"Election PEP returns 140 per cent of stock market growth. So it is not just for conservative investors."
A personal equity plan from Legal & General with a number of seemingly attractive features: the promise of stock market growth plus a bonus of 40 per cent of that growth after five years; the safety net of your money back if the stock market falls over this period; and a further pledge to protect you against crashes in the run-up to the general election and if a Labour government should trigger a crisis of confidence among investors.
As with all personal equity plans all profits are tax-free. Unusually you can also invest up to pounds 9,000 in this PEP, instead of the usual pounds 6,000 limit.
What is the idea?
Much like many other stock market-growth-or-your money-back investments, it is aimed at the cautious who are worried about losing money. But this PEP also offers an added reassurance to encourage you to use up your PEP allowance this tax year, instead of waiting until shares look cheaper. L&G is trying to calm the fears of those who are thinking of buying a PEP before the 5 April deadline but fear they might be investing just before prices fall. The stock market is at an all-time high.
How does it work?
The 140 per cent of stock market growth (or your money back) bit is fairly straightforward. After five years, say the stock market has grown by 20 per cent - you get 1.4 times this return, or 28 per cent (plus your original money). If the market has not risen you just get your money back.
The other protection element works like this. Instead of you choosing the best time to put your money into the stock market, your money (which must be with L&G by 21 February) buys in at the average level of the stock market over the following year. This means that if the market should fall from its high levels you stand to buy your shares more cheaply.
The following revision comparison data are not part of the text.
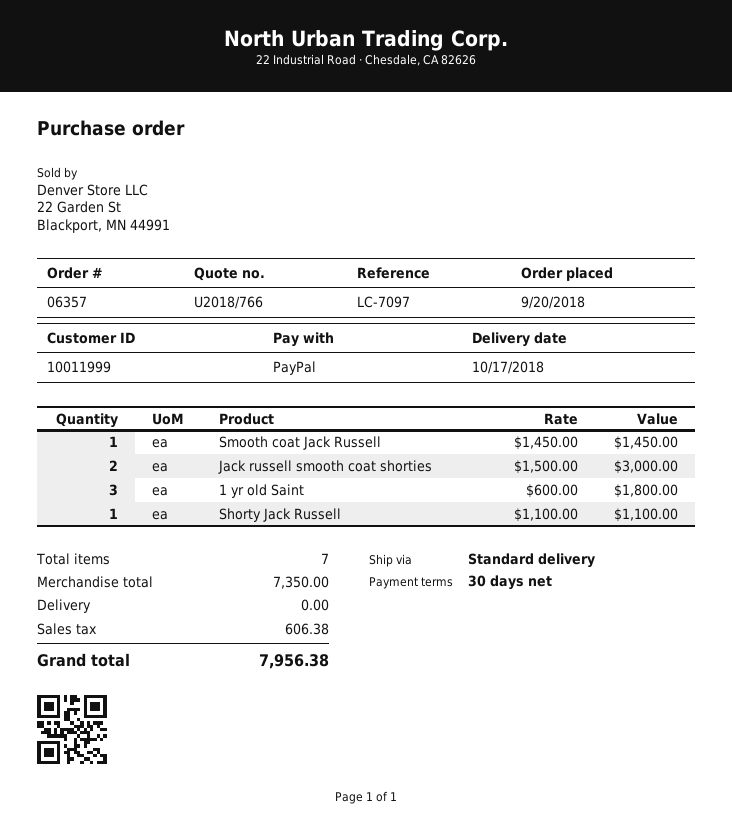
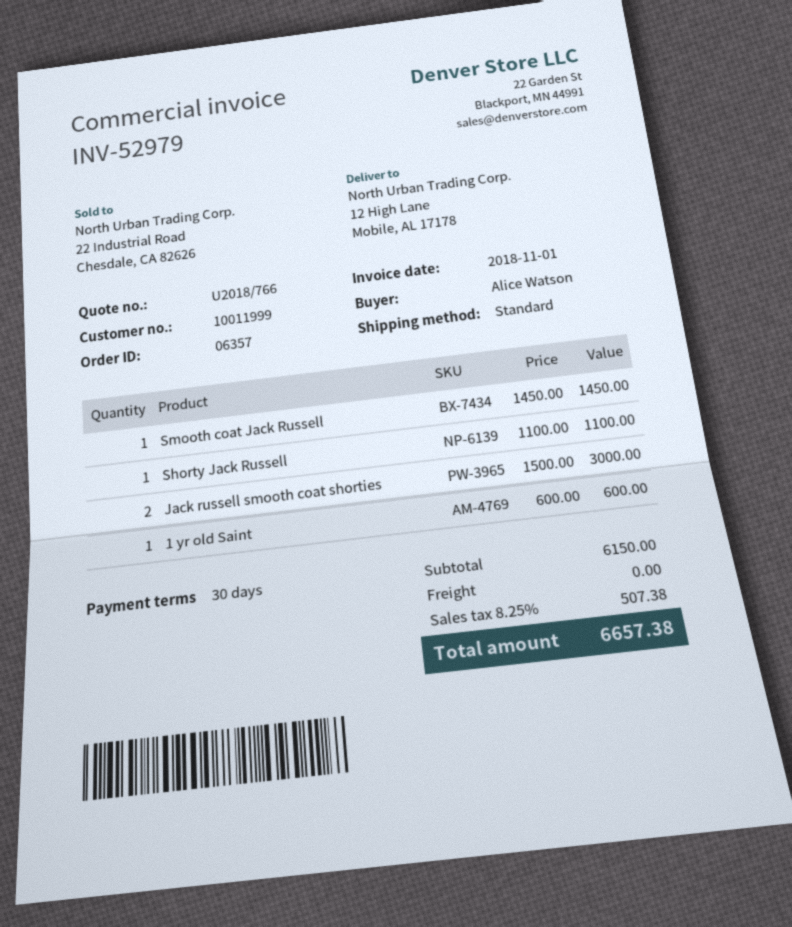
1 yr old Saint: 3 x 600.00 = 1800.00 -> 1 x 600.00 = 600.00
subtotal: 7350.00 -> 6150.00
tax: 606.38 -> 507.38
total: 7956.38 -> 6657.38

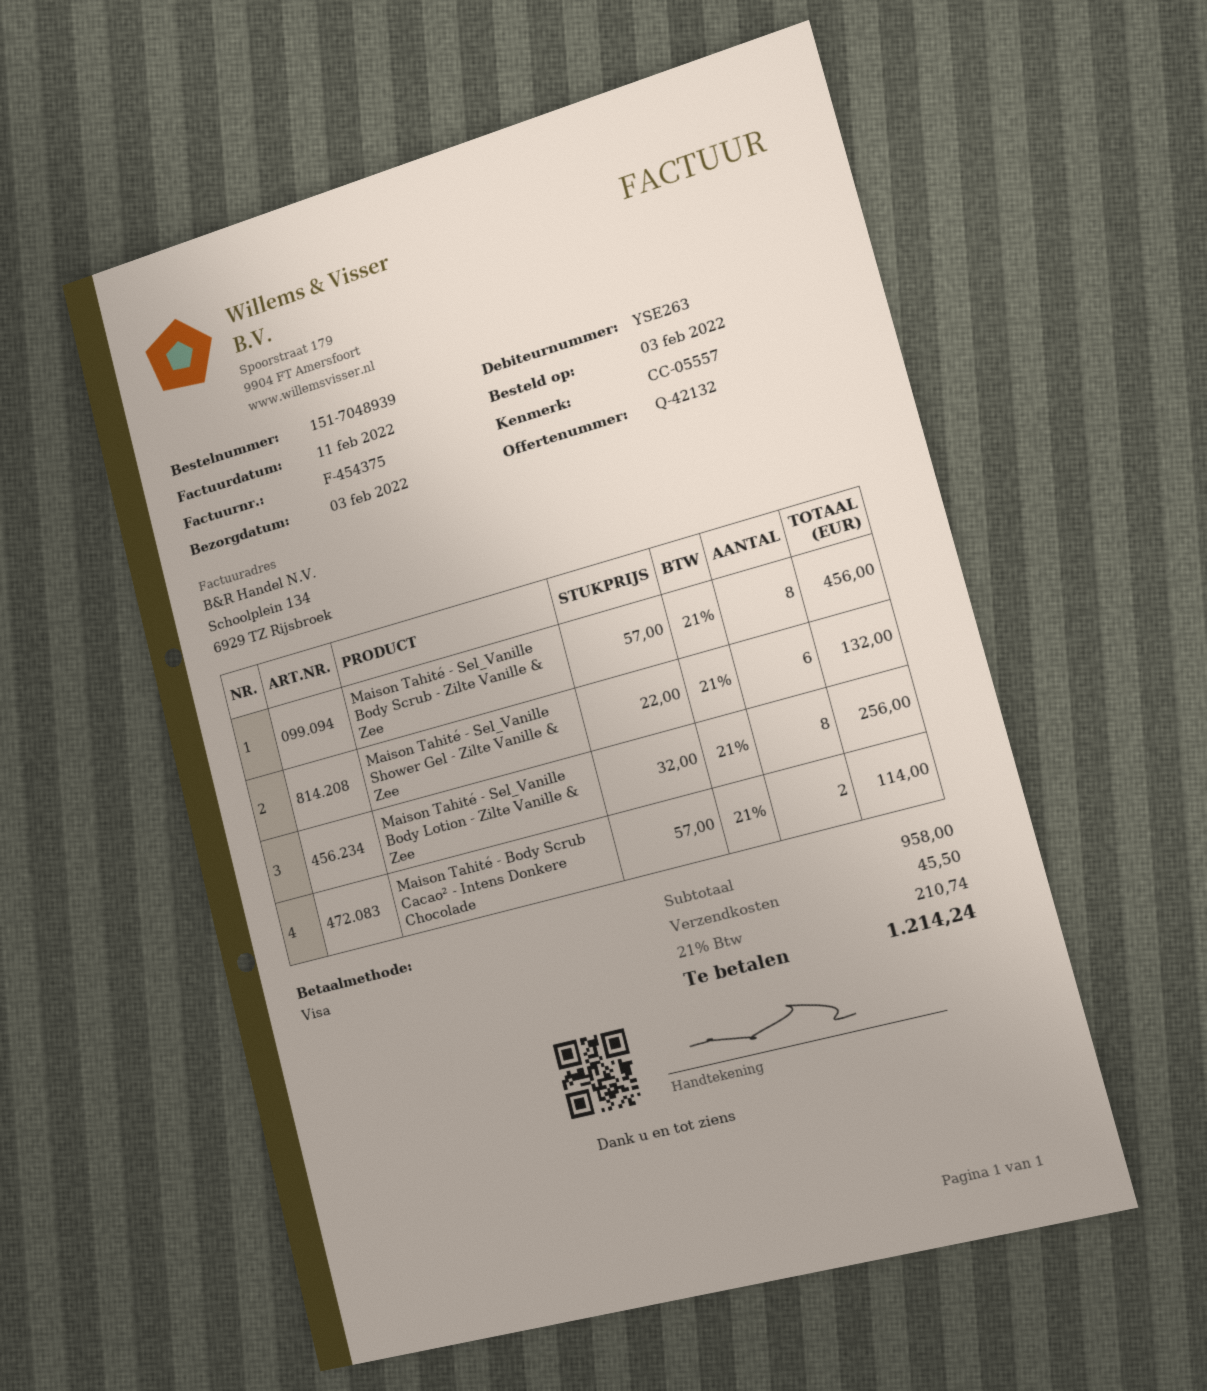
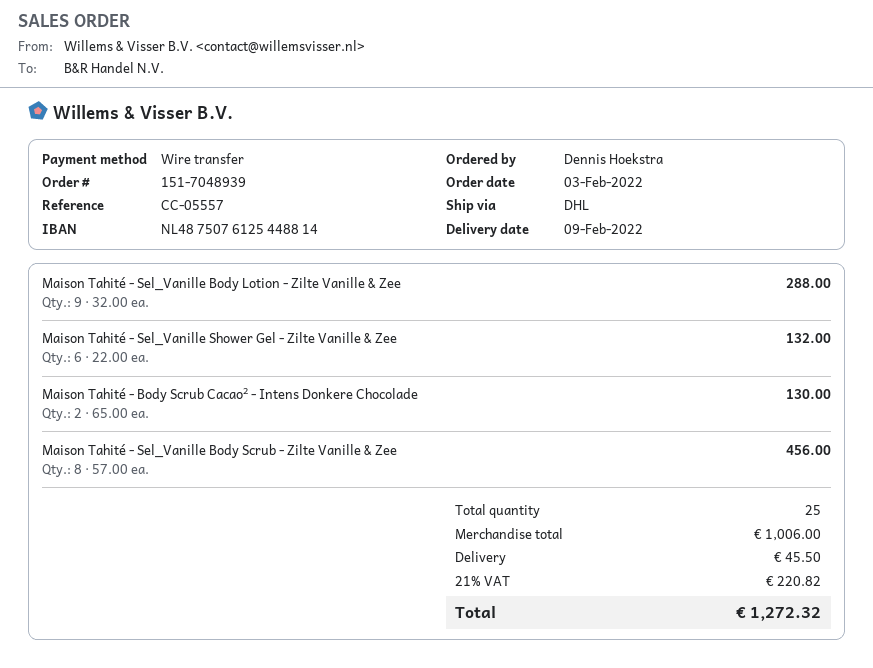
delivery date: 2022-02-03 -> 2022-02-09
payment method: Visa -> bank transfer
Maison Tahité - Sel_Vanille Body Lotion - Zilte Vanille & Zee: 8 x 32.00 = 256.00 -> 9 x 32.00 = 288.00
Maison Tahité - Body Scrub Cacao² - Intens Donkere Chocolade: 2 x 57.00 = 114.00 -> 2 x 65.00 = 130.00
subtotal: 958.00 -> 1006.00
tax: 21% = 210.74 -> 21% = 220.82
total: 1214.24 -> 1272.32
There is the same averaging mechanism at the end of the five-year investment period - when another general election could unsettle the stock market. Instead of your investment maturing on a specific date when shares might have just fallen, the "end price" you get is the average level of the stock market over the previous year.
What is the catch?
There are a number: 140 per cent of the stock market's growth might sound attractive but you do not get any dividends. So while you are getting a bonus of 40 per cent of the stock market's growth, whether this works out to be more than the dividends you might otherwise get depends on how shares perform. The better the stock market does, the more attractive the bonus looks compared with the forgone dividends. But on average, in the past, you would have been better off with the dividends.
The averaging could mean that you buy in at a cheaper level and sell out at a higher level, so boosting your returns. But equally, the averaging could reduce returns.
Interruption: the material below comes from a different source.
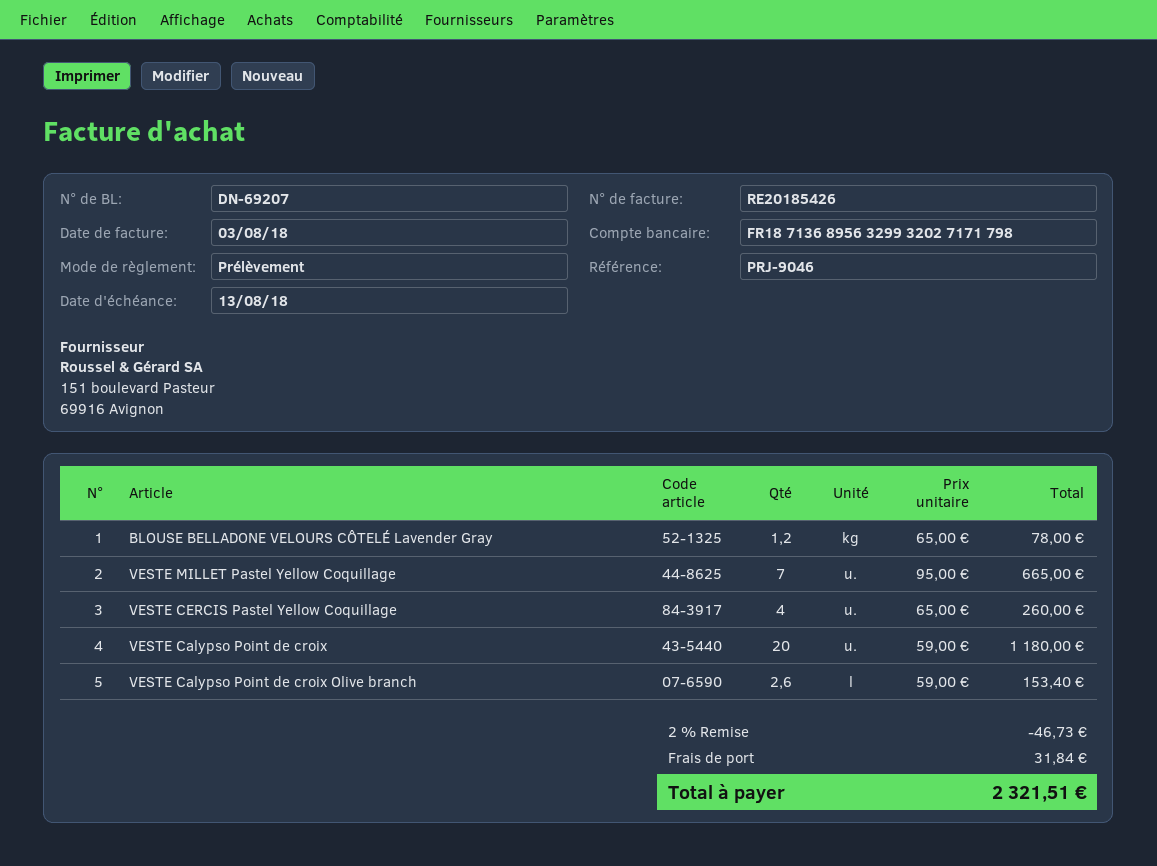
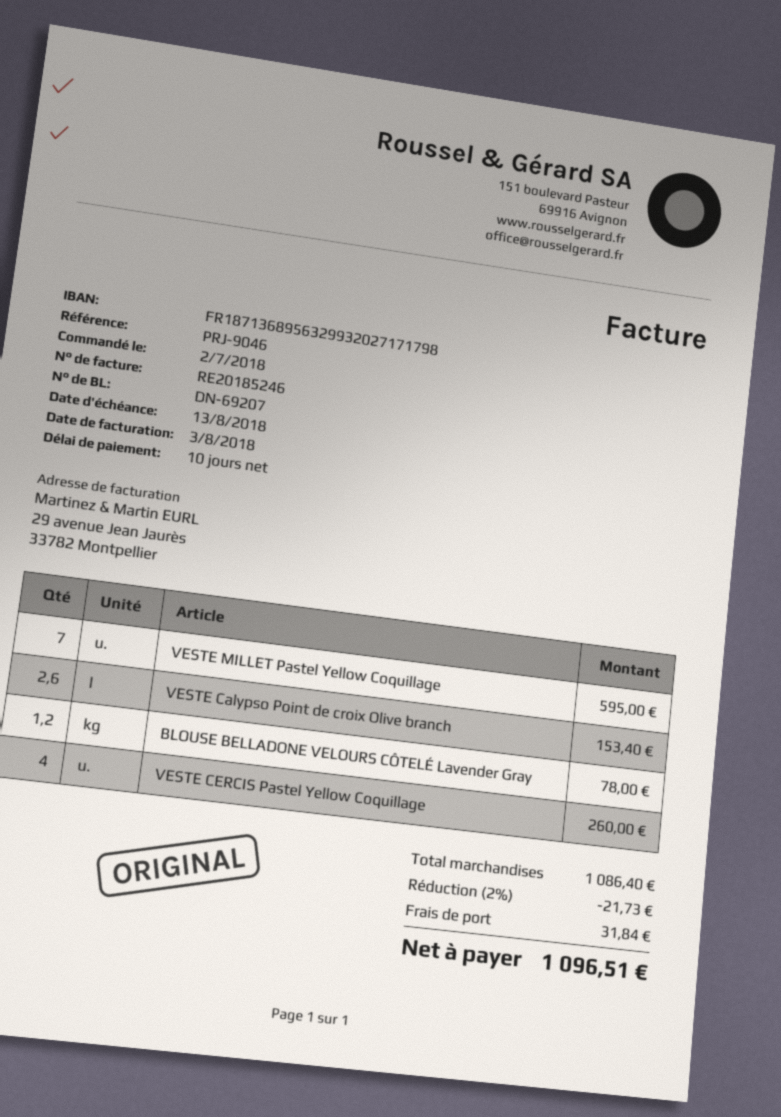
invoice number: RE20185426 -> RE20185246
VESTE MILLET Pastel Yellow Coquillage: 7 for 665.00 -> 7 for 595.00
VESTE Calypso Point de croix: 20 for 1180.00 -> none
discount: 2% = 46.73 -> 2% = 21.73
total: 2321.51 -> 1096.51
The money-back guarantee, is unlikely to be worth much; it is rare that the stock market is down over a five-year period. Furthermore, all these features depend on your holding the PEP for the full five years. If you want to cash in before then, you may get back less than you put in.
One final caveat. The Revenue might not like this PEP. If you invest pounds 9,000 you will be using your pounds 3,000 single company PEP allowance as well as your pounds 6,000 general allowance. The idea of a single company PEP is that you invest in a single company, not in a guaranteed investment scheme which uses a loophole to qualify as a general and as a single company PEP.
Conceivably such loopholes could be closed retrospectively, forcing investors to withdraw their money.
So should I buy it?
Jason Hollands, of Best Investment, says the Election PEP is quite attractive to the ultra-cautious saver or to someone who just wants to use a single company PEP allowance but who does not fancy investing in a single trading company.
The point about the spirit of the PEP rules could prove important. Mr Hollands says: "We thought [PEPs of this kind] would be knocked out in the last Budget."
Further, with all these growth-or-your-money-back products there is no free lunch. You may do well, but over the longer term you should be better off being exposed to the ups and downs of the stock market.
Legal & General itself has a very good value Index Tracker PEP that would suit many PEP investors, though it offers no protection from any falls in the stock market.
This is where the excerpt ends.